Software Engineer pulls roughly three times the prep of anything else, and Data Analyst, Data Scientist, and Business Analyst round out the top. These are the roles people know how to picture and how to enter. Hold this order in mind for the next chart.
What they pay
Now sort the same roles by money
Reorder the exact same nine roles by median pay and the list turns almost upside down. The role at the top of demand falls to the middle; the best-paid role was near the bottom of demand.
ML Engineer leads on pay and trailed on prep. Data Analyst — the second most prepared-for role — sits at the bottom on pay. The crowd and the money are looking in different directions.
The gap
Where pay outruns popularity
Subtract a role's pay rank from its demand rank and you get a single number: how under- or over-prepared-for it is, relative to what it pays. The roles on the right are the quiet opportunities.
Positive (right) = paid above its prep popularity; negative (left) = more contested than its pay warrants.
ML Engineer, AI Engineer, and Product Manager all sit firmly on the right — paid well above the attention they get. Software Engineer and the analyst roles sit on the left: heavily prepared-for, paid in the middle or below. The gap is not a verdict on any role, but it is a map of where the queue is shortest for the prize.
Outlook
What to do with the mismatch
None of this says abandon the role you want. It says know the trade-off you are making. If you are preparing for Software Engineer or Data Analyst, you are entering the most crowded, mid-to-low-paid lanes — which is fine if you go in clear-eyed and aim to stand out.
If pay is the priority, follow the gap. The model-facing roles — ML Engineer and AI Engineer — and product management reward the same core skills you already have, with a shorter line at the door. Preparing for the role on the right side of this chart is one of the highest-return moves a data candidate can make.
Prepare for the role that pays, not just the familiar one
Company-specific guides and a question bank for every role on this chart — so switching lanes is a prep plan, not a leap.
Explore interview guidesFAQ
Frequently asked questions
What is the best-paid data role in 2026?+
Machine Learning Engineer, at a $225K median total compensation — ahead of Product Manager, AI Engineer, and Data Scientist. Notably, it is also one of the least prepared-for roles, which is the central mismatch of this report.

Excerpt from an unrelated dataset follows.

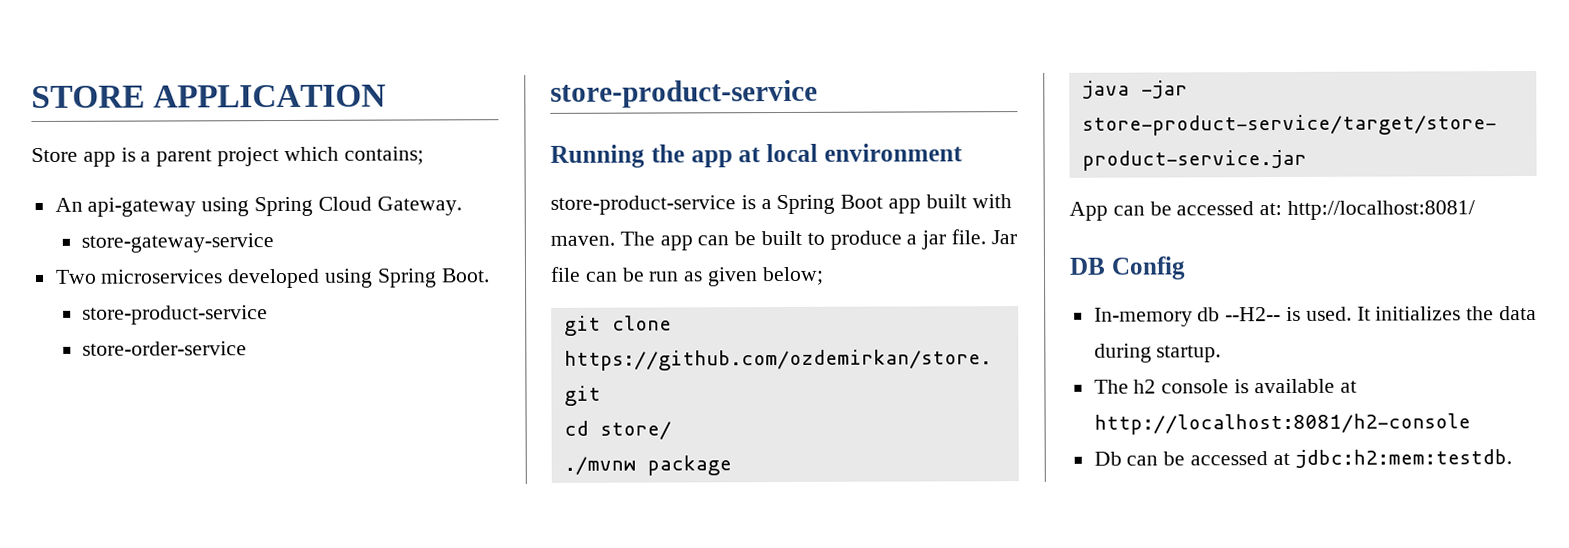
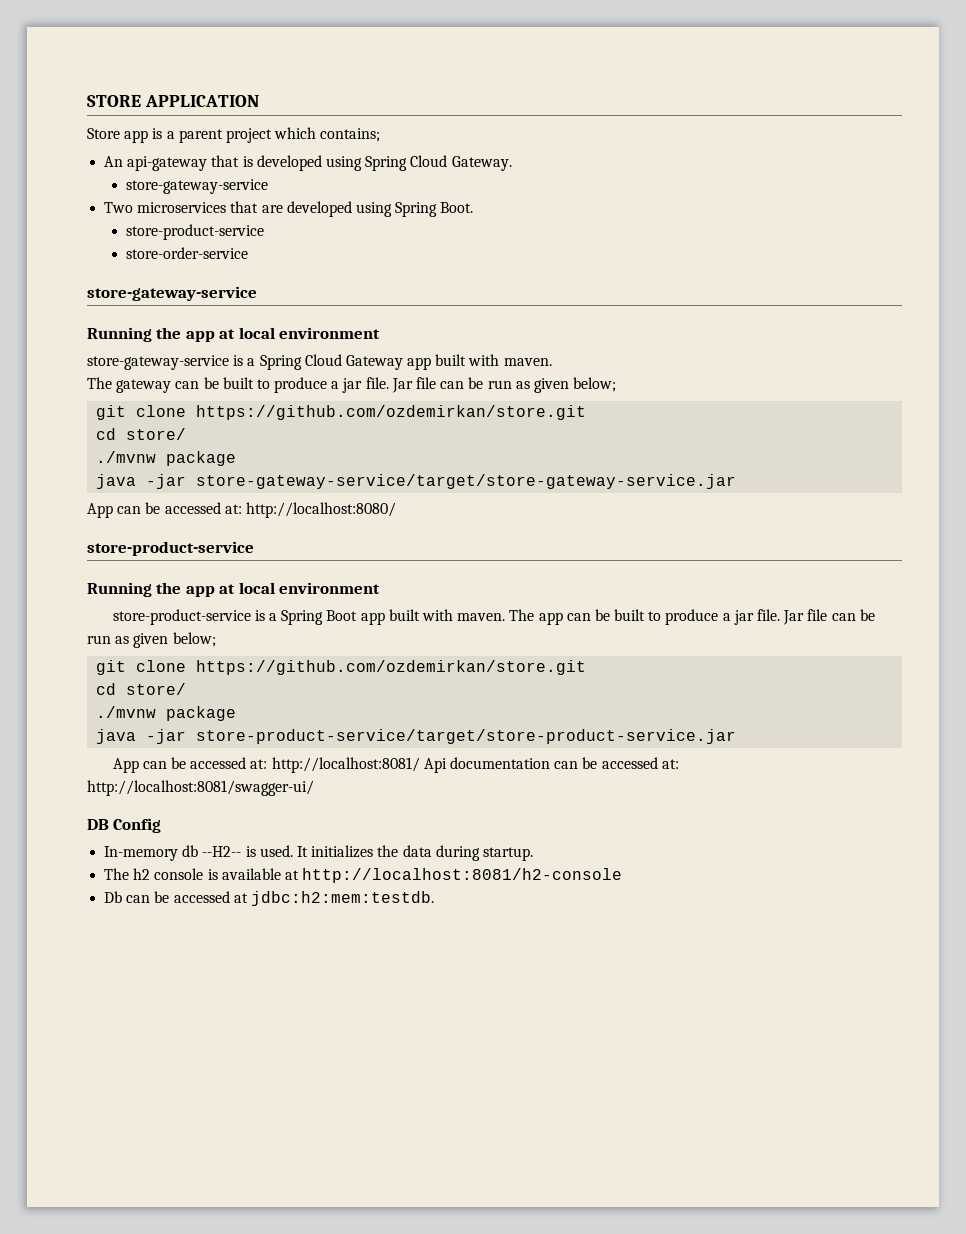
(197, 207) none -> [211,155,322,171] that is developed
(224, 276) none -> [230,201,283,213] that are
(248, 348) none -> [87,286,257,301] [87,327,381,342] [87,354,552,370] [87,377,617,393] [96,405,587,420] [96,428,187,440] [96,451,237,466] [96,474,737,489] [87,502,396,518] // store-gateway-service // Running the app at local environment // store-gateway-service is a Spring Cloud Gateway app built with maven. // The gateway can be built to produce a jar file. Jar file can be run as given below; // git clone https://github.com/ozdemirkan/store.git // cd store/ // ./mvnw package // java -jar store-gateway-service/target/store-gateway-service.jar // App can be accessed at: http://localhost:8080/
(1476, 210) none -> [423,757,679,773] [87,780,314,796] Api documentation can be accessed at: http://localhost:8081/swagger-ui/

Which data role do most people prepare for?+
Software Engineer, by a wide margin — about three times the prep demand of any other role over the last 90 days. Data Analyst and Data Scientist follow. None of the three is the best-paid role in the set.

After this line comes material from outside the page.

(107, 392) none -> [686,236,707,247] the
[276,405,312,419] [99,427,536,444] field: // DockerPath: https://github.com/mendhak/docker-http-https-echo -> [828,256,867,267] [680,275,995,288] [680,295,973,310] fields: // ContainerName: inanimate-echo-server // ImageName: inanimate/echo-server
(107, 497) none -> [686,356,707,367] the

Is preparing for a Data Analyst role a good idea?+
It is the most accessible entry point, but it is also the most crowded and the lowest-paid in this set. Heavy demand plus the lowest pay means standing out is hard; bridging toward better-paid, less-contested roles often pays off.
Which roles are the best opportunity right now?+
The roles where pay outruns popularity: ML Engineer, AI Engineer, and Product Manager all pay well above their prep demand. Fewer people are training for them relative to what they pay, so the queue is shorter for a bigger prize.

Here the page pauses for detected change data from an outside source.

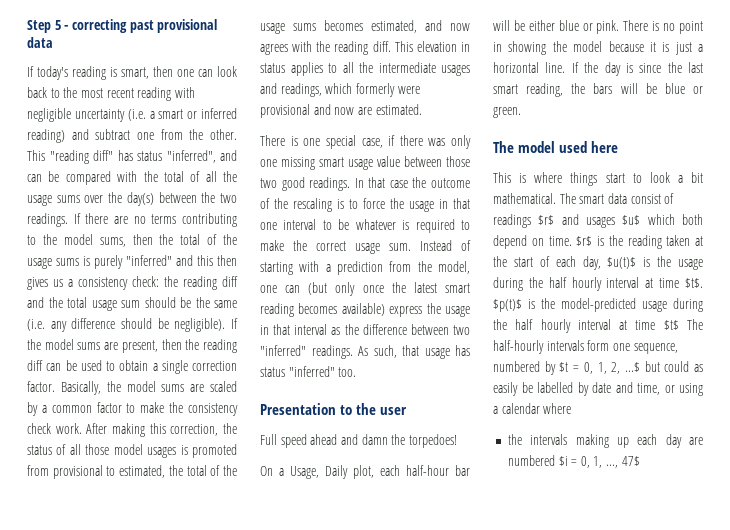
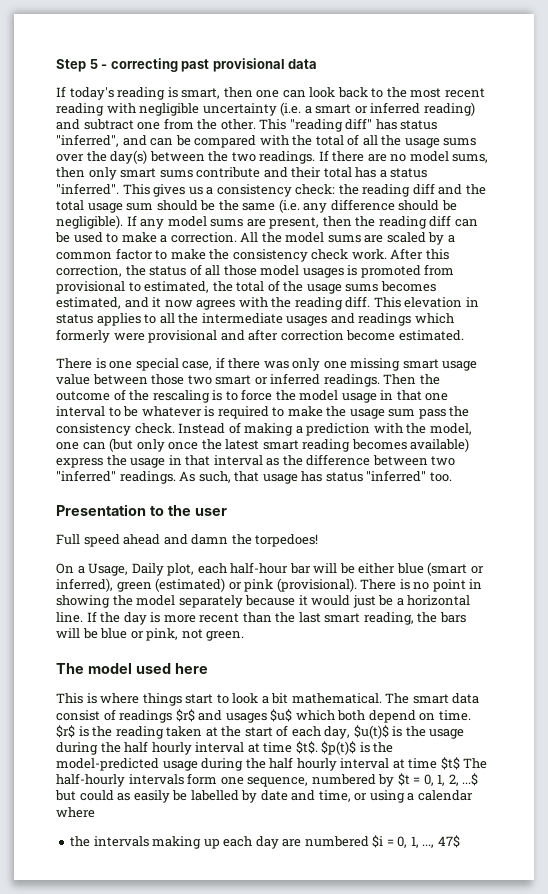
[151,213,237,227] [27,234,237,247] [27,255,237,269] terms contributing to the model sums, then the total of the usage sums is purely "inferred" and this then -> [409,151,489,163] [56,167,428,180] [56,183,150,195] model sums, then only smart sums contribute and their total has a status "inferred". This
[27,339,41,350] the -> [140,219,165,229] any
[119,360,237,374] [27,381,101,395] obtain a single correction factor. Basically, -> [121,232,259,243] make a correction. All
[112,423,145,437] making -> (424, 254) none
(442, 25) none -> [152,297,162,308] it
[280,83,322,97] readings, -> [358,313,412,326] readings
[334,107,372,115] now are -> [248,329,396,341] after correction become
[281,177,408,191] good readings. In that case -> [215,373,417,387] smart or inferred readings. Then
(404, 203) none -> [299,390,339,401] model
[316,240,471,254] [260,261,320,275] correct usage sum. Instead of starting with -> [349,406,470,419] [56,422,294,436] usage sum pass the consistency check. Instead of making
[389,261,412,272] from -> [373,423,403,434] with
[582,20,620,34] or pink. -> [427,562,484,576] [56,578,357,592] (smart or inferred), green (estimated) or pink (provisional).
(603, 46) none -> [178,595,243,608] separately
[662,42,692,55] is just -> [311,595,394,608] would just be
[639,63,662,73] since -> [163,612,272,623] more recent than
(703, 90) none -> [146,628,203,641] pink, not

How was the prep-to-pay gap measured?+
We ranked nine roles two ways — by prep demand (guide views over 90 days) and by median total compensation — and took the difference in rank. A positive gap means a role pays better than its prep popularity suggests; a negative gap means it is more contested than its pay warrants.
Methodology
How this report was built
Prep demand is the number of guide views per role over the last 90 days, from Dataford's platform analytics. Pay is the median total compensation per role from Dataford's compensation data, combining base, bonus, and equity. Both cover the same nine data and tech roles.
The prep-to-pay gap is each role's demand rank minus its pay rank. A positive value means a role pays better than its prep popularity would suggest; a negative value means it is more contested than its pay warrants.
Demand reflects how candidates use Dataford and pay reflects the roles in our compensation data, so both are internal signals rather than a measure of the whole market. Figures are current as of June 2026.